If you had told us a year ago that putting a water pump in was just as important as an actual well, we would have wanted to know more.
Wells are the glorified water systems. People love putting them in and helping people gain access to water. Its an important and amazing thing- to be able to drill or dig a well. The problem is that more often than not, the well is not covered.
A cover on a well serves many purposes. First, if a water source is uncovered, it can not be clean. After only forty-eight hours of being in total darkness, 99% of bacteria hiding in water is killed. A dirty bucket can also bring more bacteria into the mix, by dropping that into the water every time water is needed. This is incredibly important for communities…the extra step after drilling a well is often neglected.
An uncovered well can also be a breeding ground for mosquitoes. As most of you know, malaria and dhunge fever are huge killers in the third world, and this is often because of uncovered water sources like wells. The extra step can really save lives.
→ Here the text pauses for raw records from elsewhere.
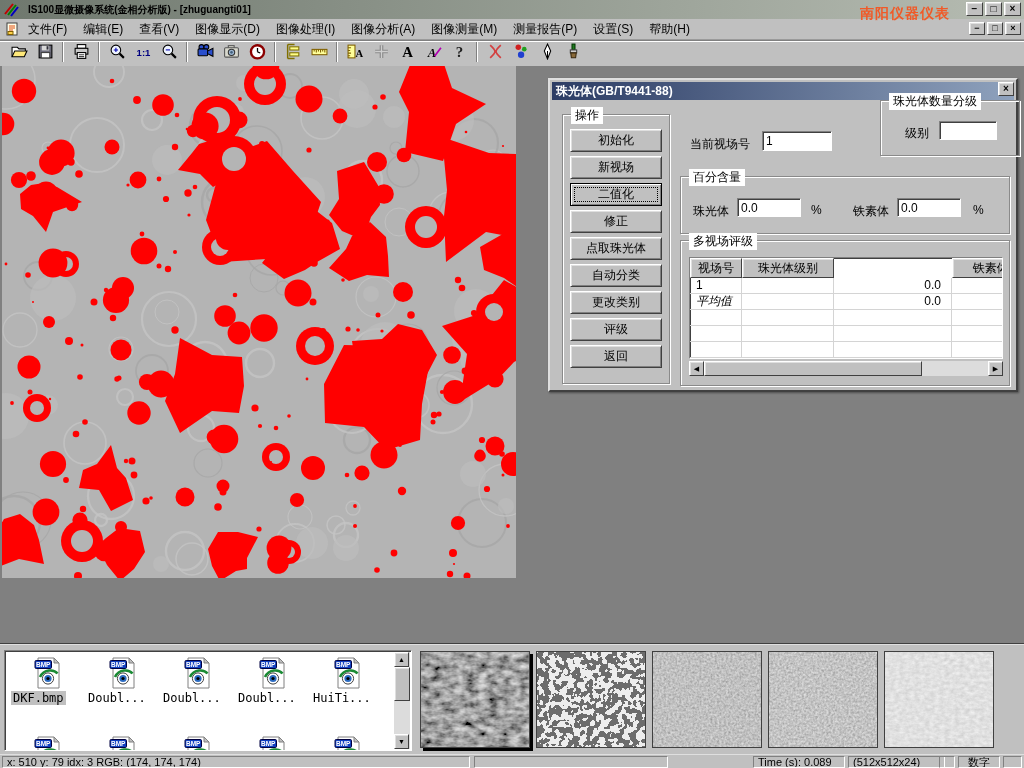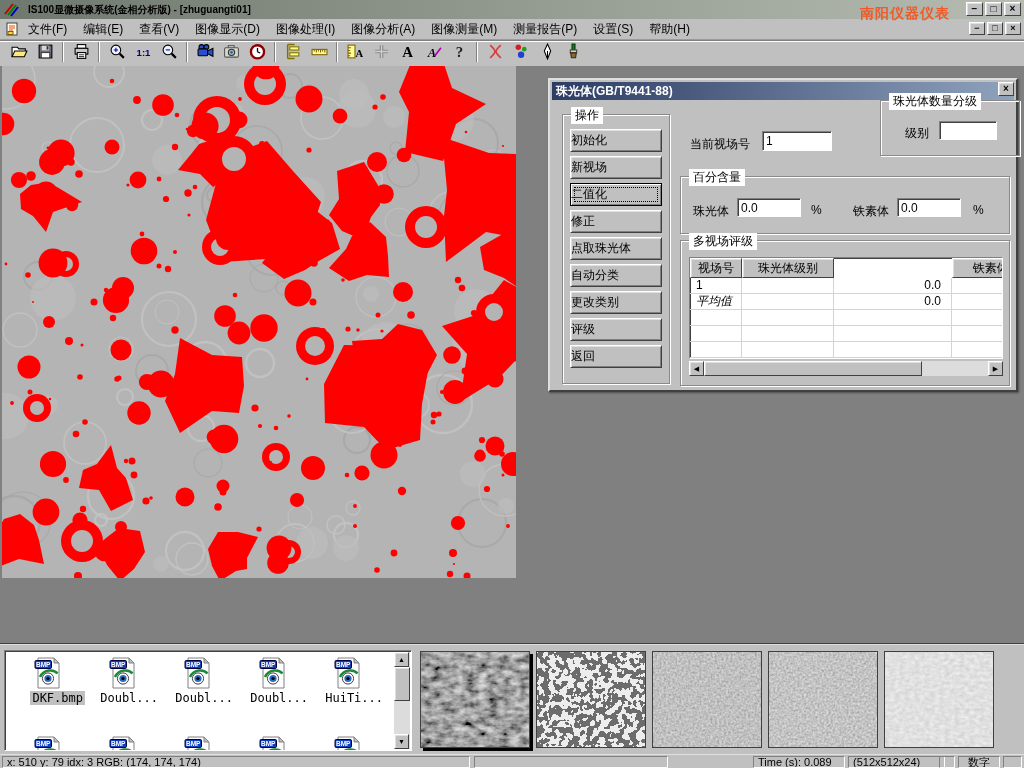--- a/index.html
+++ b/index.html
@@ -40,21 +40,21 @@
     background:linear-gradient(to right,#2c3c64,#8fa2bd);color:#fff;font-weight:bold;
     display:flex;align-items:center;padding-left:4px}
   .dclose{position:absolute;right:2px;top:2px;width:16px;height:14px;background:#c0c0c0;color:#000;
     border:1px solid;border-color:#fff #404040 #404040 #fff;box-shadow:inset 1px 1px 0 #dfdfdf;
     font-size:10px;font-weight:bold;text-align:center;line-height:12px}
   .group{position:absolute;border:1px solid #8a8a8a;box-shadow:1px 1px 0 #fff,inset 1px 1px 0 #fff}
   .legend{position:absolute;top:-8px;left:8px;background:#ffffff;padding:0 4px;font-size:12px;white-space:nowrap}
   .opbtn{position:relative;width:92px;height:23px;margin:4px auto 0;background:#c0c0c0;
     border:1px solid;border-color:#fff #404040 #404040 #fff;
     box-shadow:inset 1px 1px 0 #dfdfdf,inset -1px -1px 0 #808080;
-    font-size:12px;text-align:left;line-height:21px;white-space:nowrap;cursor:default}
+    font-size:12px;text-align:center;line-height:21px;white-space:nowrap;cursor:default}
   .opbtn.focused{border-color:#000;box-shadow:inset 1px 1px 0 #fff,inset -1px -1px 0 #808080}
   .opbtn.focused::after{content:"";position:absolute;left:3px;top:3px;right:3px;bottom:3px;border:1px dotted #000}
   .dlabel{position:absolute;font-size:12px;white-space:nowrap}
   .tinput{position:absolute;background:#fff;border:1px solid;border-color:#808080 #fff #fff #808080;
     box-shadow:inset 1px 1px 0 #404040;font-family:"Liberation Sans",sans-serif;font-size:12px;padding:1px 3px;outline:none}
 
   
   .twrap{position:absolute;left:8px;top:16px;width:314px;height:102px;overflow:hidden;background:#fff;
     border:1px solid;border-color:#808080 #fff #fff #808080;box-shadow:inset 1px 1px 0 #404040}
   .trow{display:flex;height:16px}
@@ -68,21 +68,21 @@
   .sbtn{width:15px;height:15px;flex:none;background:#c0c0c0;border:1px solid;border-color:#fff #404040 #404040 #fff;
     box-shadow:inset 1px 1px 0 #dfdfdf;font-size:7px;text-align:center;line-height:13px}
   .strack{flex:1;position:relative;background:#dcdcdc}
   .sthumb{position:absolute;background:#c0c0c0;border:1px solid;border-color:#fff #404040 #404040 #fff;box-shadow:inset 1px 1px 0 #dfdfdf}
 
   
   .bottompanel{position:absolute;left:0;top:643px;width:1024px;height:111px;background:#c0c0c0;
     border-top:1px solid #404040;box-shadow:inset 0 1px 0 #dfdfdf}
   .filebrowser{position:absolute;left:4px;top:6px;width:408px;height:101px;background:#fff;
     border:1px solid;border-color:#808080 #fff #fff #808080;box-shadow:inset 1px 1px 0 #404040;overflow:hidden}
-  .fitem{position:absolute;width:74px;text-align:right}
+  .fitem{position:absolute;width:74px;text-align:left}
   .fitem .ficon{width:32px;height:32px;margin:0 auto;display:block}
   .flabel{display:inline-block;font-family:"DejaVu Sans Mono",monospace;font-size:12px;margin-top:2px;padding:0 2px;white-space:nowrap}
   .flabel.sel{background:#c0c0c0}
   .vscroll{position:absolute;right:1px;top:1px;bottom:1px;width:16px;background:#dcdcdc;display:flex;flex-direction:column}
   .vscroll .strack{flex:1}
   .thumb{position:absolute;top:7px;width:110px;height:97px;border:1px solid #404040;background:#999}
   .thumb.sel{box-shadow:3px 3px 0 #000}
 
   
   .statusbar{position:absolute;left:0;top:754px;width:1024px;height:14px;background:#c0c0c0;border-top:1px solid #dfdfdf}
Lastly, (or the last and most obvious reason) children are able to use a pump attached to a well far more easily than they are able to use a bucket, drop it down 50 feet and pull the 30 pound bucket back. At the New Heart Orphanage, this was the biggest concern. Children, as young as four, were going to get water from their hand-dug well with a bucket weighing more than themselves. It was an accident waiting to happen.
Our water team was headed up by Ryan. He was so thorough in assessing the best way to cover the well. He invented a new and more durable pump made of PVC-pipe. All of the boys and some of the girls put their instruction to use and were able to cover the well in a three-week project. It truly transformed the orphanage.
In just three days after the cap, the water came out clear, though still not drinkable (its salt water). It is way safer for the children both in the safety of the water and the safety in receiving it. What our team made is called a rouss pump, and it was taught to us in Kona by Jeff Wydell, from Water for Life.